ArgoData.MITprofAnalysis.add_tile! — Method

add_tile!(df,Γ,n)

Add tile index (see MeshArrays.Tiles) to df that can then be used with e.g. groupby.

input_file=joinpath("MITprof_input","profile_positions.csv")
df=CSV.read(input_file,DataFrame)
G=GriddedFields.load()
MITprofAnalysis.add_tile!(df,G.Γ,30)

source

ArgoData.MITprofAnalysis.cost_functions — Function

cost_functions(vv="prof_T",JJ=[])

Loop through files and compute nb profiles, nb non-blank profiles, nb levels mean, cost mean.

pth="MITprof/"
nt,np,nz,cost=MITprofAnalysis.cost_functions(pth,"prof_S")

using JLD2
jldsave(joinpath("csv","prof_S_stats.jld2"); nt,np,nz,cost)

source

ArgoData.MITprofAnalysis.csv_of_levels — Function

csv_of_levels()

Create Array of all values for one level, obtained by looping through files in csv/.

source

ArgoData.MITprofAnalysis.csv_of_positions — Function

csv_of_positions(path)

Create table (DataFrame) of the positions and dates obtained by looping through files in path. Additional information such as float ID, position on the ECCO grid pos, number of valid data points for T and S (nbT ,nbS).

using ArgoData
using MeshArrays
Γ=GridLoad(ID=:LLC90)
path=MITprof.default_path
df=MITprofAnalysis.csv_of_positions(path,Γ)
csv_file=joinpath(default_path,"profile_positions.csv")
CSV.write(csv_file, df)

source

ArgoData.MITprofAnalysis.csv_of_variables — Method

csv_of_variables(name::String)

Create Array of all values for one variable, obtained by looping through files in path.

@everywhere using ArgoData, CSV, DataFrames
@everywhere list_v=("prof_T","prof_Testim","prof_Tweight","prof_S","prof_Sestim","prof_Sweight")
@distributed for v in list_v
    tmp=MITprofAnalysis.csv_of_variables(v)
    CSV.write(output_file,DataFrame(tmp,:auto))
end

source

ArgoData.MITprofAnalysis.parse_pos — Method

parse_pos(p)

Parse String vector p into a vector of CartesianIndex.

source

ArgoData.MITprofAnalysis.prepare_interpolation — Method

prepare_interpolation(Γ,lon,lat)

Alias for InterpolationFactors(Γ,lon,lat).

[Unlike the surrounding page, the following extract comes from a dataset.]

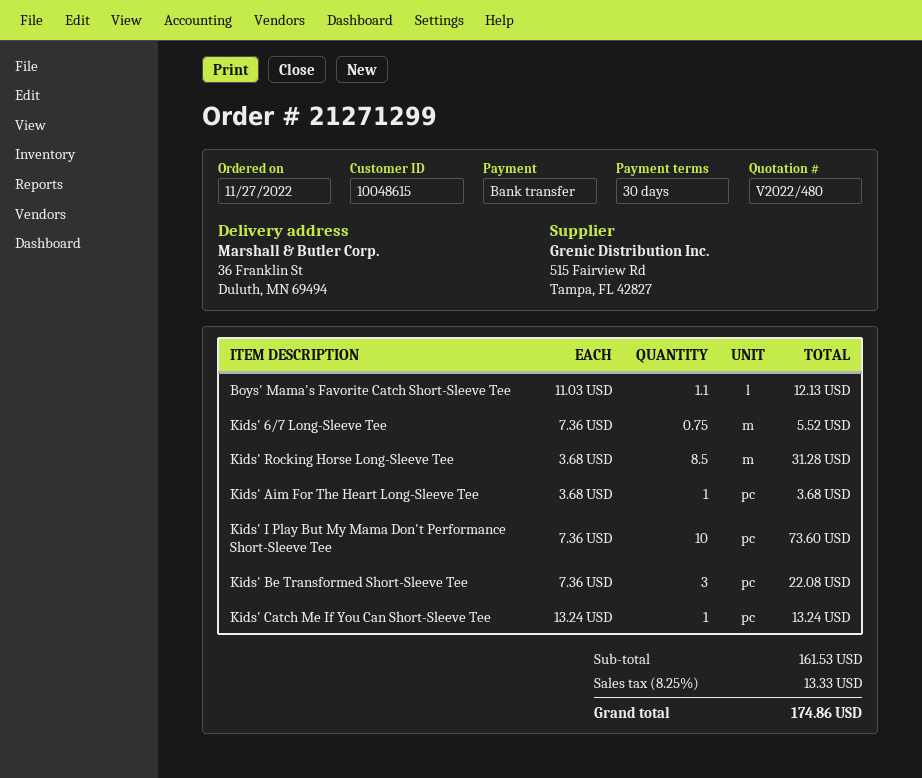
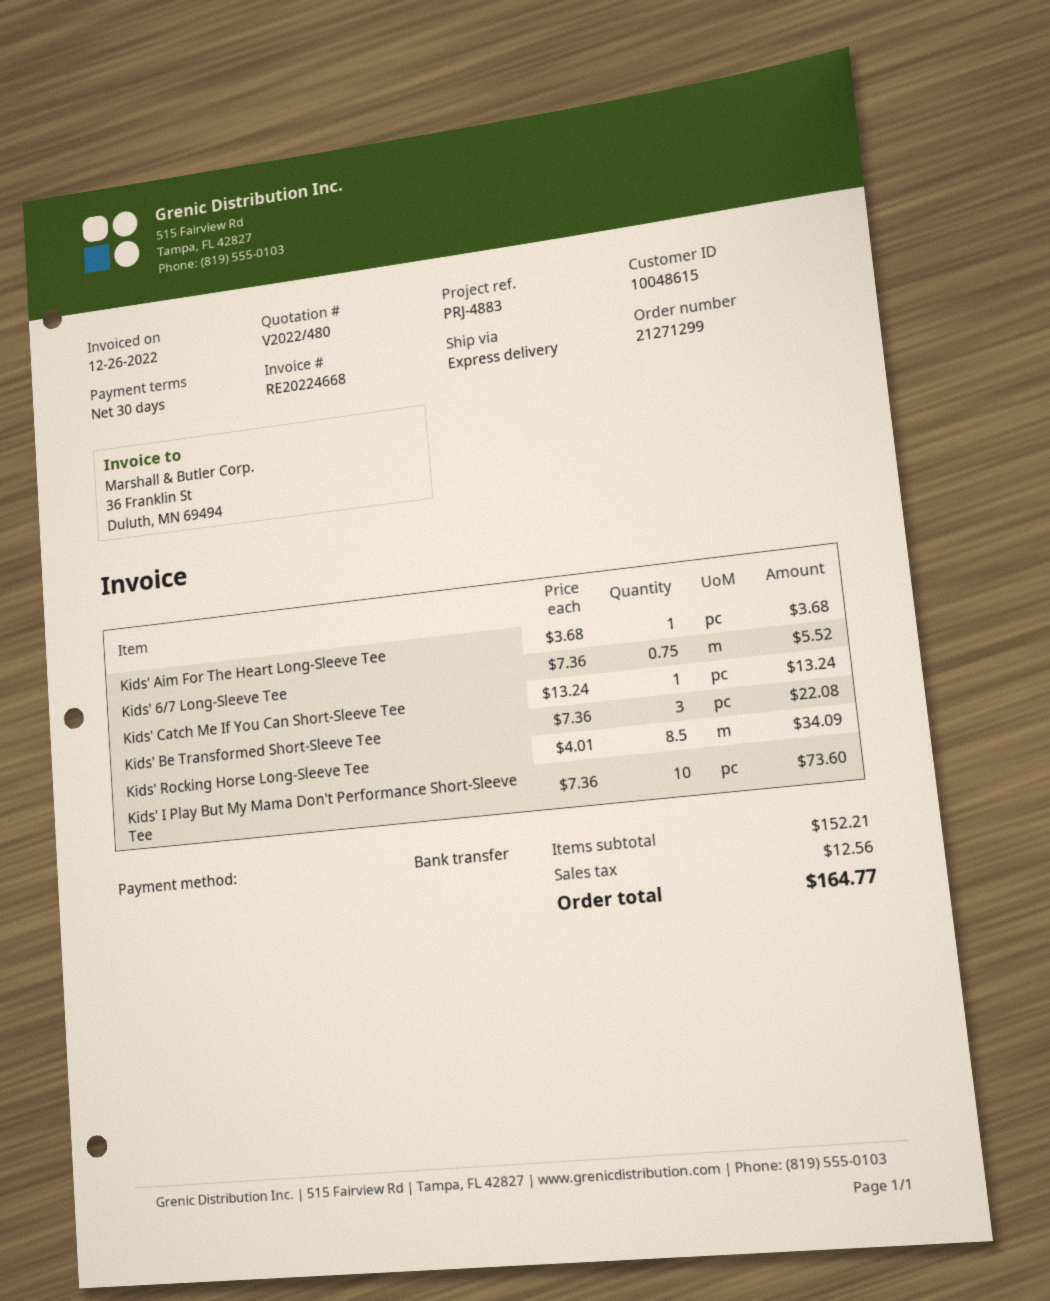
Boys' Mama's Favorite Catch Short-Sleeve Tee: 1.1 x 11.03 = 12.13 -> none
Kids' Rocking Horse Long-Sleeve Tee: 8.5 x 3.68 = 31.28 -> 8.5 x 4.01 = 34.09
subtotal: 161.53 -> 152.21
tax: 13.33 -> 12.56
total: 174.86 -> 164.77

The loop below creates interpolation coefficients for all data points.

The results are stored in a file called csv/profile_coeffs.jld2 at the end.

using SharedArrays, Distributed

@everywhere begin
    using ArgoData, MeshArrays, CSV, DataFrames
    Γ=GridLoad(ID=:LLC90,option=:full)
    
    #df=MITprofAnalysis.read_pos_level(5)
    pth="data/MITprof_combined"
    csv_file=joinpath(pth,"profile_positions.csv")
    df=CSV.read(csv_file,DataFrame)

    np=size(df,1)
    n0=10000
    nq=Int(ceil(np/n0))
end

(f,i,j,w)=( SharedArray{Int64}(np,4), SharedArray{Int64}(np,4),
            SharedArray{Int64}(np,4), SharedArray{Float64}(np,4) )

@sync @distributed for m in 1:nq
    ii=n0*(m-1) .+collect(1:n0)
    ii[end]>np ? ii=n0*(m-1) .+collect(1:n0+np-ii[end]) : nothing
    tmp=MITprofAnalysis.prepare_interpolation(Γ,df.lon[ii],df.lat[ii])
    f[ii,:].=tmp[1]
    i[ii,:].=tmp[2]
    j[ii,:].=tmp[3]
    w[ii,:].=tmp[4]
end

fil=joinpath(pth,"profile_coeffs.jld2")
co=[(f=f[ii,:],i=i[ii,:],j=j[ii,:],w=w[ii,:]) for ii in 1:np]
save_object(fil,co)

source

ArgoData.MITprofAnalysis.read_pos_level — Function

read_pos_level(k=1; path="")

Read in from csv/profile_positions.csv and e.g. csv_levels/k1.csv, parse pos, then add_level!(df,k), and return a DataFrame.

df=MITprofAnalysis.read_pos_level(5)

source

ArgoData.MITprofAnalysis.subset — Method

subset(df;lons=(-180.0,180.0),lats=(-90.0,90.0),dates=())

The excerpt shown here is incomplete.